Luego estuvieron los temblores de Chile, que ya conté aquí y aquí. Empecé a respetarlos y temerlos. Los entendí más: el ruido que hacen, ese rugido como de excavadora -que en la ciudad es indiscernible. Un folleto chileno: los terremotos no matan; matan las estructuras en las que la gente se queda atrapada. Antes de sentir un temblor, es común pensar que sería interesante vivir un temblor. De lejos, la experiencia tiene encanto y peligro. Se temen hasta después.
Luego, el temblor de marzo de 2012. La oficina en que trabajaba en la Roma está en un edificio cuyos dos últimos pisos se cayeron en el 85, nos contaban con candidez. Siempre que pasaba un camión, preguntaba: ¿Está temblando? Pero ese día, nos miramos, nos reímos nerviosamente y dijimos: está temblando. Aún todos los de la oficina nos reunimos en la recepción, riendo con torpeza, cuando el tirol empezó a caerse de las paredes, y se nos ordenó subir a la azotea, lo cual hicimos ya francamente asustados, entre grititos. Arriba había mujeres llorando. En la azotea de ese edificio viven los cuidadores, una pareja ya grande; la señora abrazaba a su nieta, que se tapaba la nariz y la boca con las manos, viendo nerviosa a todos lados. Hubo un momento en que nadie dijo nada. Tal vez el temblor ya se había acabado, pero el edificio se quedó tambaleando como un columpio. Y en el silencio, me pareció posible que se desplomara. Lo sentí visceralmente. Sentía ya el vértigo de la caída cuando el piso se desmoronara. Fueron segundos de terror absoluto. Sabía que pronto sentiría lo que sintieron los del 85, ese momento de terror e incredulidad, el accidente inesperado. Pero, no sucedió. Sólo quedó el miedo inoculado.

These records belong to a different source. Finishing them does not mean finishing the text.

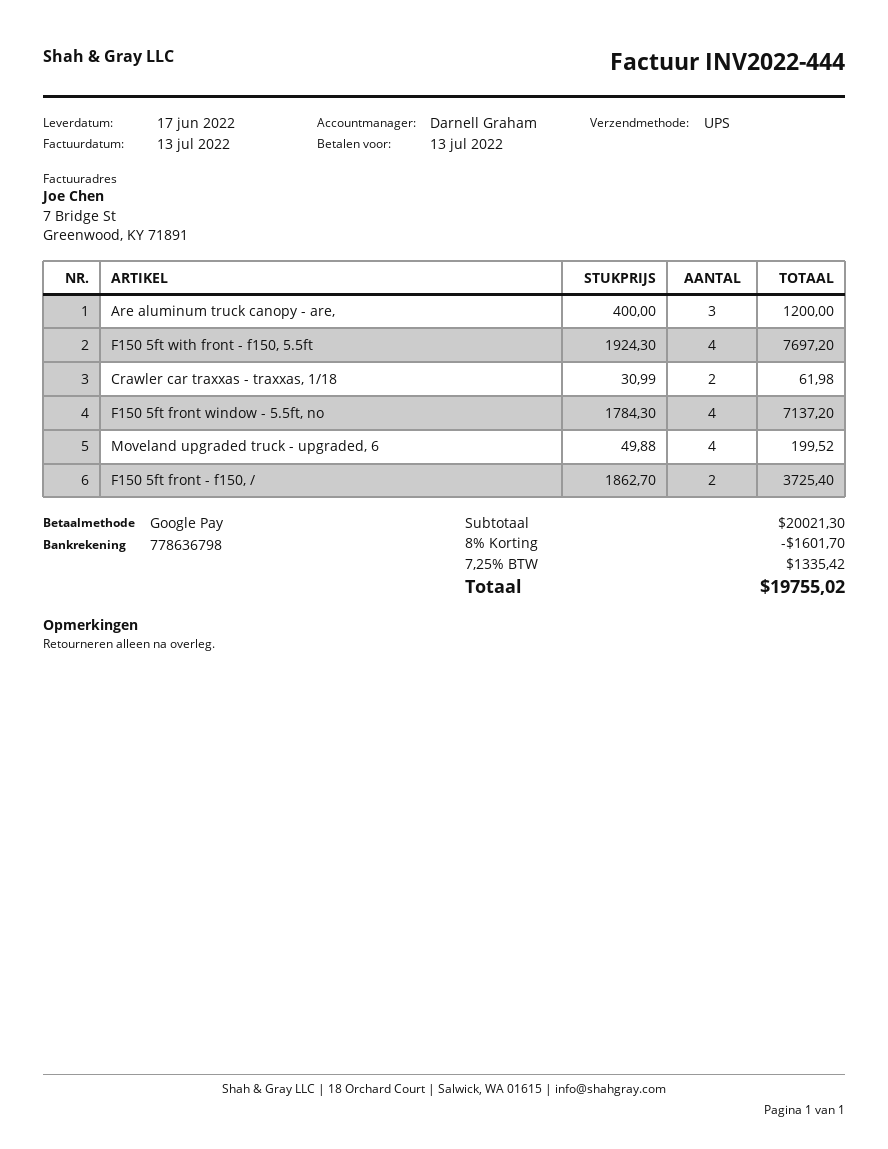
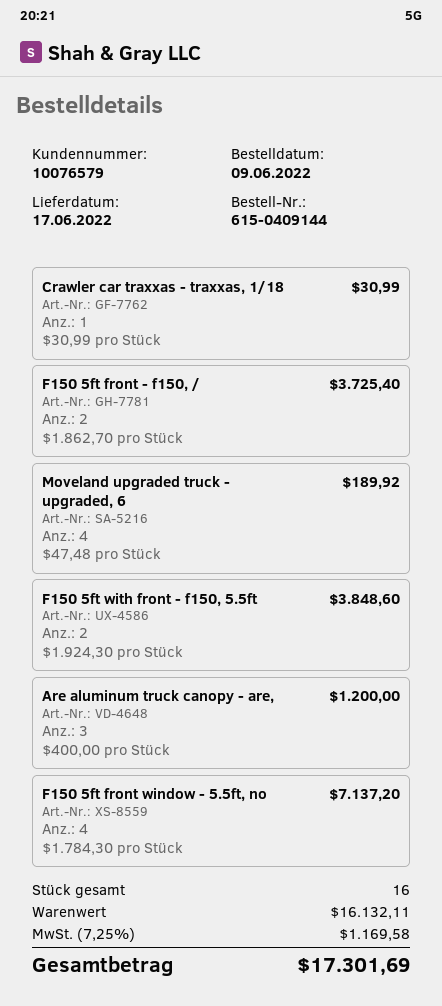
F150 5ft with front - f150, 5.5ft: 4 x 1924.30 = 7697.20 -> 2 x 1924.30 = 3848.60
Crawler car traxxas - traxxas, 1/18: 2 x 30.99 = 61.98 -> 1 x 30.99 = 30.99
Moveland upgraded truck - upgraded, 6: 4 x 49.88 = 199.52 -> 4 x 47.48 = 189.92
subtotal: 20021.30 -> 16132.11
discount: 8% = 1601.70 -> none
tax: 7.25% = 1335.42 -> 7.25% = 1169.58
total: 19755.02 -> 17301.69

El sábado, también por la paranoia de la sustancia, pude ver cómo en el temblor se caían partes de la escenografía Cinépolis y en la oscuridad la gente gritaría, habría pisotones, caídas, empujones, violencia, las larguísimas escaleras eléctricas colapsadas, el caos total. Y sería peor en nuestra situación. El corazón me latió tan fuerte que luego el pecho estuvo doliéndome; sudé frío, apreté los puños. Pero sonriendo. Intentando calmarme con la lógica hablada, con el comentario tranquilizador inseguro, hasta con las quejas ramplonas, qué terrible cine es éste, y cuánto nos choca pero no había función en otro, y ojalá pudieran cobrar sin la computadora, y pensando: la Coca-Cola me hará bien. Pensando: cuando imaginas un accidente con claridad antes de que suceda, lo cancelas. Lo imaginado nulifica lo repentino. Estas cosas son terribles porque son sorpresivas y esto ya dejó de serlo. Tengo maestría en salvarme y salvar a los demás del malviaje, el miedo, la angustia repentina; es un talento que no me ha resultado inútil en la vida.
Vimos The Master. La sala estaba atascada (es un error ir al cine en sábado). El tipo que estaba sentado junto a mí cambiaba de posición, se jalaba el pelo, revisaba su celular: estaba aburridísimo y ansioso. Es terrible ver una película como ésta en esas condiciones (ay, y las risitas del público cuando alguien dice “pene” o “vagina”, muestra de nuestra grandeza como sociedad). A la mitad de la película, el suelo empezó a vibrar. Pensamos que estaba temblando y en la ansiedad es posible que hasta algunas palomitas salieran disparadas. Pero luego pensamos que era la sala 4DX, que está al lado. Así, estado de tensión absoluto sin descanso (ideal para ver películas de Paul Thomas Anderson).
En la noche soñé con catástrofes. La sensación no me ha abandonado hasta ahora. Reaviva un miedo reciente: el gran terremoto de la Ciudad de México. La gran sorpresa.
Joaquin Phoenix me tuvo.
Probablemente el único tipo de miedo que en Buenos Aires no es posible conocer.